[tor-commits] [torspec/master] Four new proposals based on experiments with download size
nickm at torproject.org
nickm at torproject.org
Fri Feb 24 16:26:31 UTC 2017
commit 2e5e0cb3f87f6813b789f09459daea6ebcaa4eb4
Author: Nick Mathewson <nickm at torproject.org>
Date: Fri Feb 24 11:23:31 2017 -0500
Four new proposals based on experiments with download size
---
proposals/000-index.txt | 8 ++
proposals/274-rotate-onion-keys-less.txt | 113 +++++++++++++++++++++++++
proposals/275-md-published-time-is-silly.txt | 119 +++++++++++++++++++++++++++
proposals/276-lower-bw-granularity.txt | 70 ++++++++++++++++
proposals/277-detect-id-sharing.txt | 59 +++++++++++++
5 files changed, 369 insertions(+)
diff --git a/proposals/000-index.txt b/proposals/000-index.txt
index 4e400c8..d3a4100 100644
--- a/proposals/000-index.txt
+++ b/proposals/000-index.txt
@@ -194,6 +194,10 @@ Proposals by number:
271 Another algorithm for guard selection [CLOSED]

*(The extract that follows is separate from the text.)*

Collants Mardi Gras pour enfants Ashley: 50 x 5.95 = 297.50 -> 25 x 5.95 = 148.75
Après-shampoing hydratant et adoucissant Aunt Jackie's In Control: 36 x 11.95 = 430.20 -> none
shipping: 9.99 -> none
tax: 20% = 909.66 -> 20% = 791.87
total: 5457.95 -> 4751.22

272 Listed routers should be Valid, Running, and treated as such [FINISHED]
273 Exit relay pinning for web services [DRAFT]
+274 Rotate onion keys less frequently [OPEN]

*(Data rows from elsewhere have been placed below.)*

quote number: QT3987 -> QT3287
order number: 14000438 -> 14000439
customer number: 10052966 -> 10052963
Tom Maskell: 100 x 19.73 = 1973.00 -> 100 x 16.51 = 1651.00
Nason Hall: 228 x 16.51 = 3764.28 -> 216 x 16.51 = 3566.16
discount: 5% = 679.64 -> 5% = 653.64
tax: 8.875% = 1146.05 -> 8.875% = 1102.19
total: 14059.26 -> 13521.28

+275 Stop including meaningful "published" time in microdescriptor consensus [OPEN]
+276 Report bandwidth with lower granularity in consensus documents [OPEN]
+277 Detect multiple relay instances running with same ID [OPEN]
Proposals by status:
@@ -249,6 +253,10 @@ Proposals by status:
256 Key revocation for relays and authorities
261 AEZ for relay cryptography
262 Re-keying live circuits with new cryptographic material
+ 274 Rotate onion keys less frequently [for 0.3.1.x-alpha]
+ 275 Stop including meaningful "published" time in microdescriptor consensus [for 0.3.1.x-alpha]
+ 276 Report bandwidth with lower granularity in consensus documents [for 0.3.1.x-alpha]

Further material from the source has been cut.